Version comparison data
------------------------

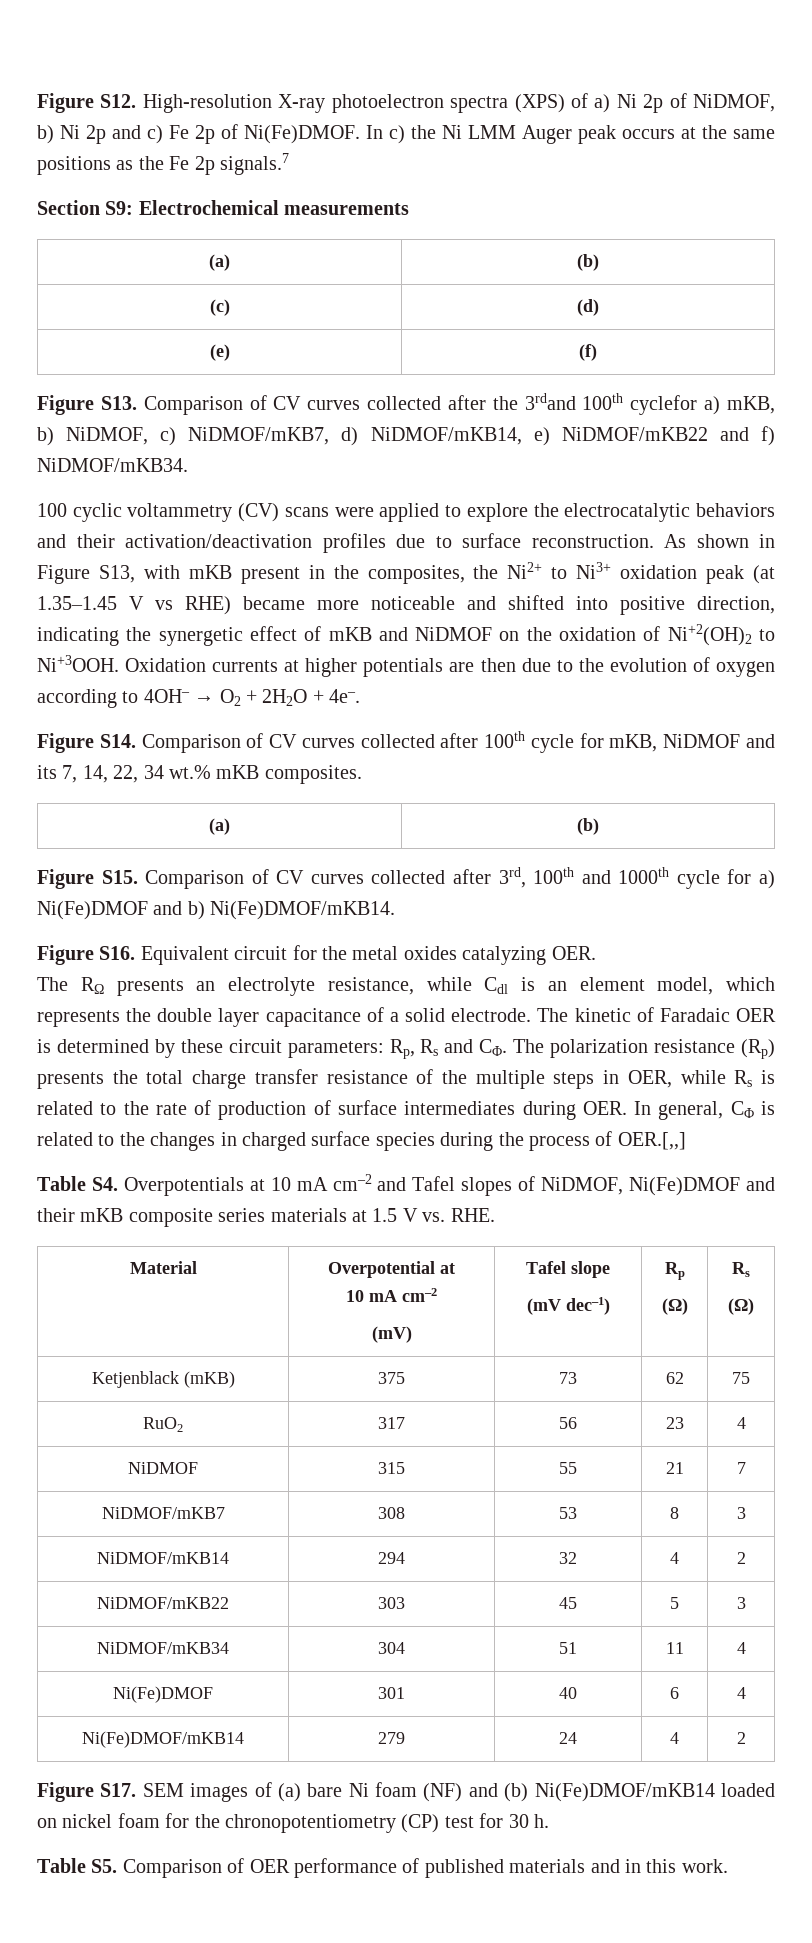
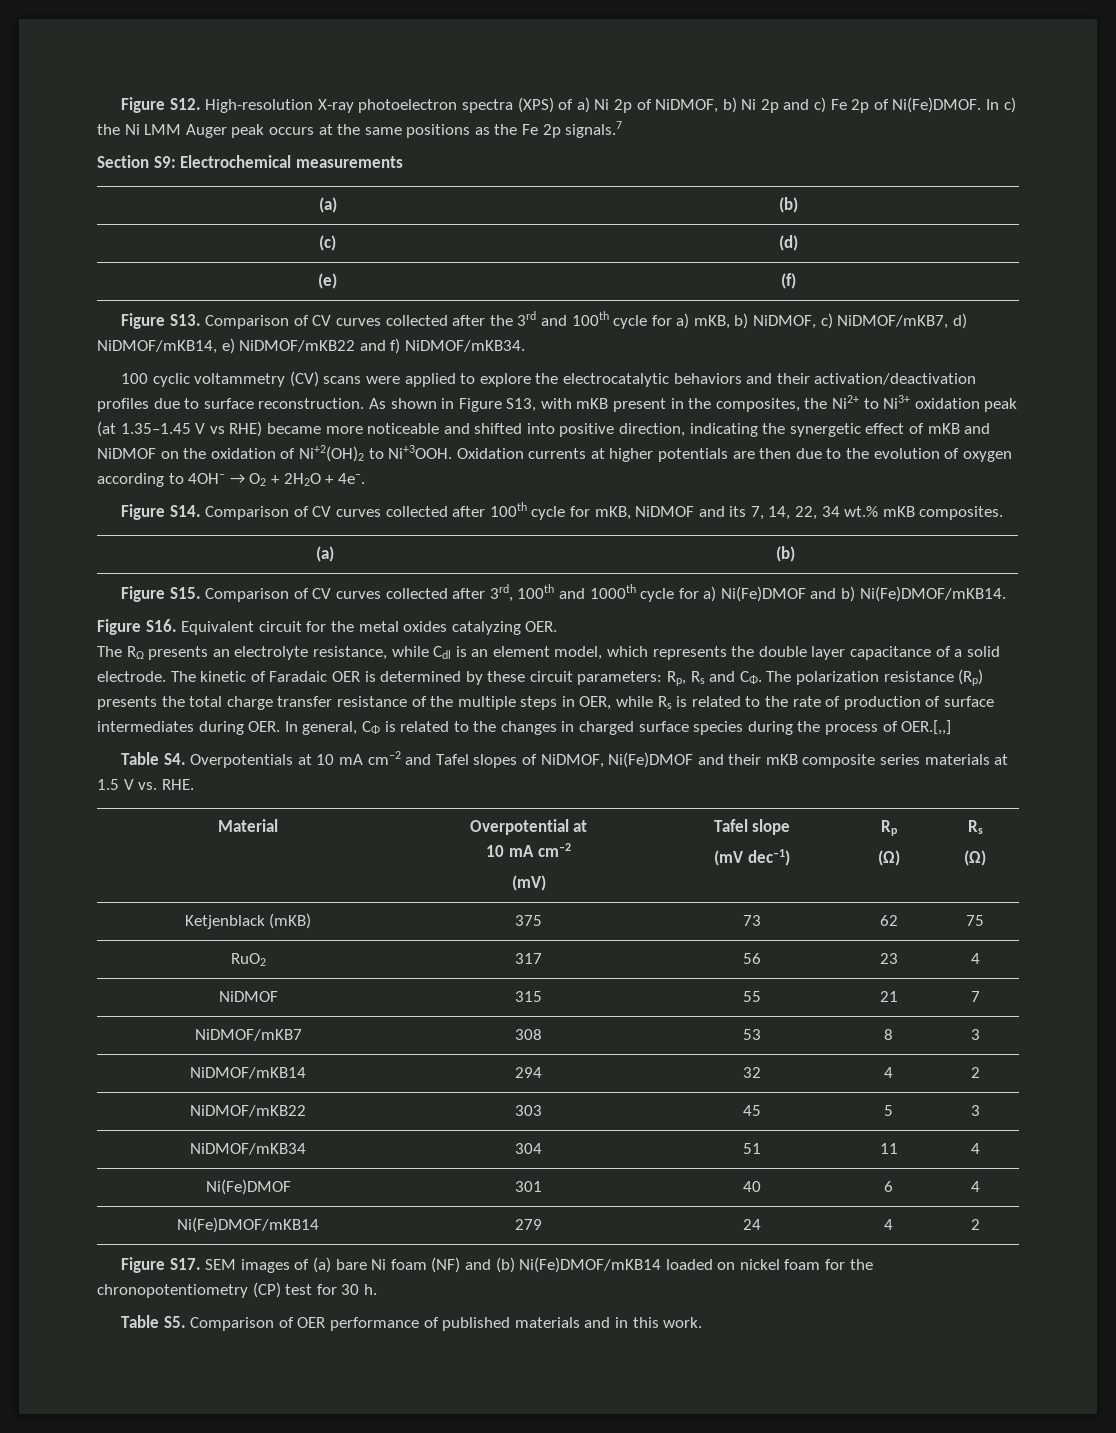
- Figure S13. Comparison of CV curves collected after the 3rdand 100th cyclefor a) mKB, b) NiDMOF, c) NiDMOF/mKB7, d) NiDMOF/mKB14, e) NiDMOF/mKB22 and f) NiDMOF/mKB34.
+ Figure S13. Comparison of CV curves collected after the 3rd and 100th cycle for a) mKB, b) NiDMOF, c) NiDMOF/mKB7, d) NiDMOF/mKB14, e) NiDMOF/mKB22 and f) NiDMOF/mKB34.

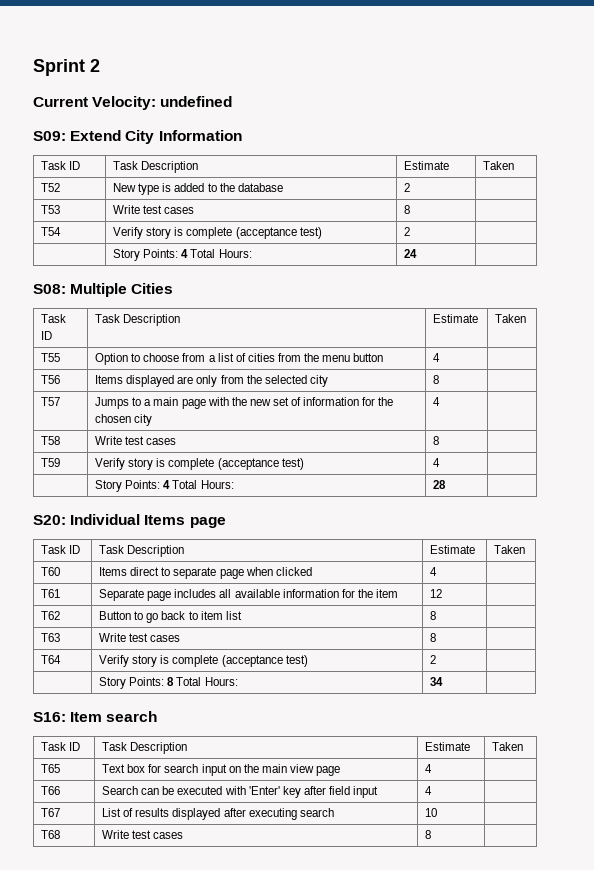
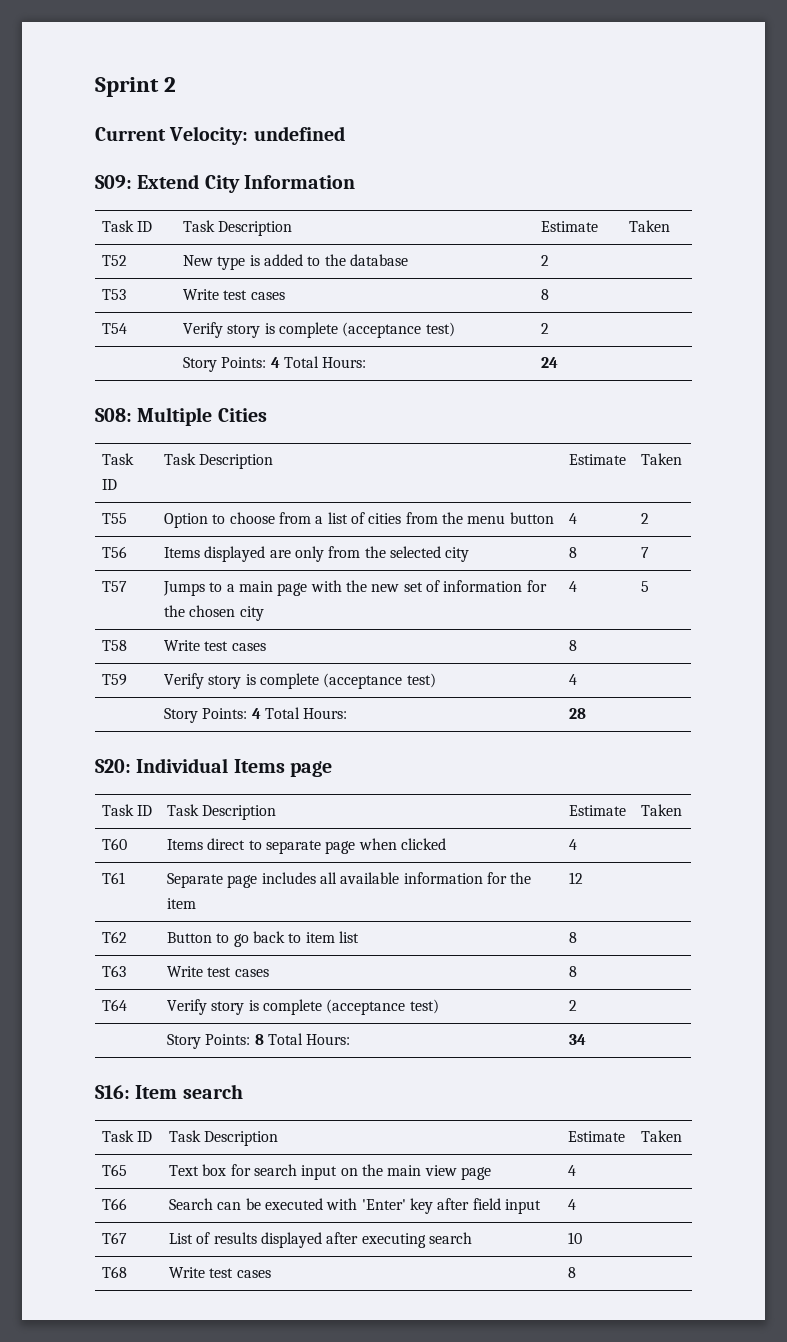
- T55 | Option to choose from a list of cities from the menu button | 4 |
+ T55 | Option to choose from a list of cities from the menu button | 4 | 2
- T56 | Items displayed are only from the selected city | 8 |
+ T56 | Items displayed are only from the selected city | 8 | 7
- T57 | Jumps to a main page with the new set of information for the chosen city | 4 |
+ T57 | Jumps to a main page with the new set of information for the chosen city | 4 | 5

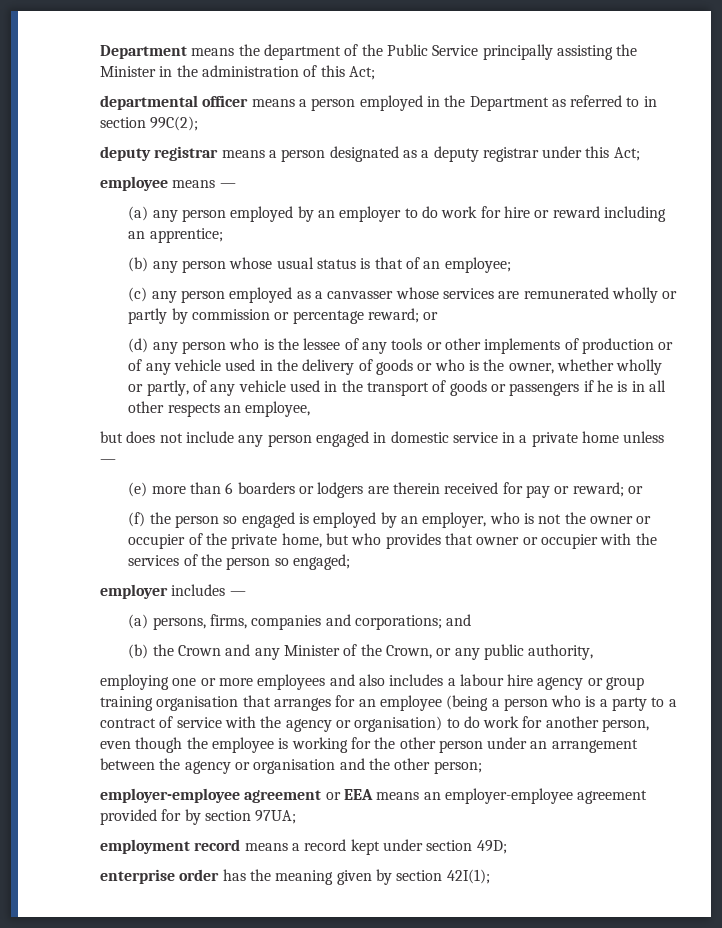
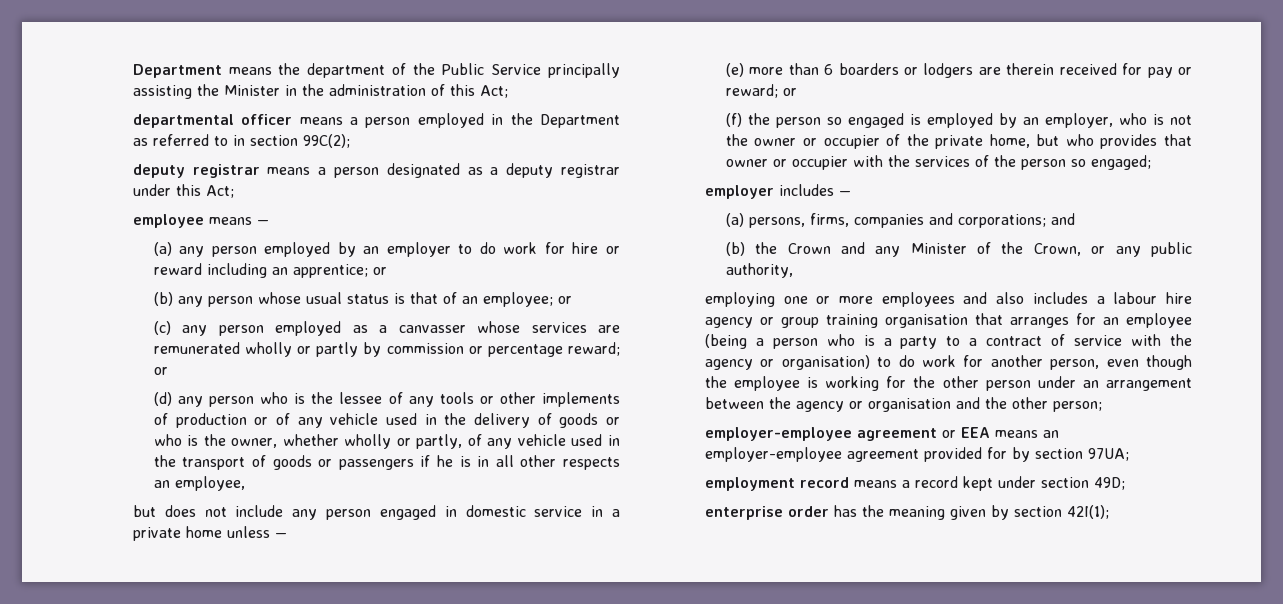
- (a) any person employed by an employer to do work for hire or reward including an apprentice;
+ (a) any person employed by an employer to do work for hire or reward including an apprentice; or
- (b) any person whose usual status is that of an employee;
+ (b) any person whose usual status is that of an employee; or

------------------------

> What the task asks:
Retype exactly the line with "- (b) any person" and each line after it until the records end, and include no other line.

> Answer space:
- (b) any person whose usual status is that of an employee;
+ (b) any person whose usual status is that of an employee; or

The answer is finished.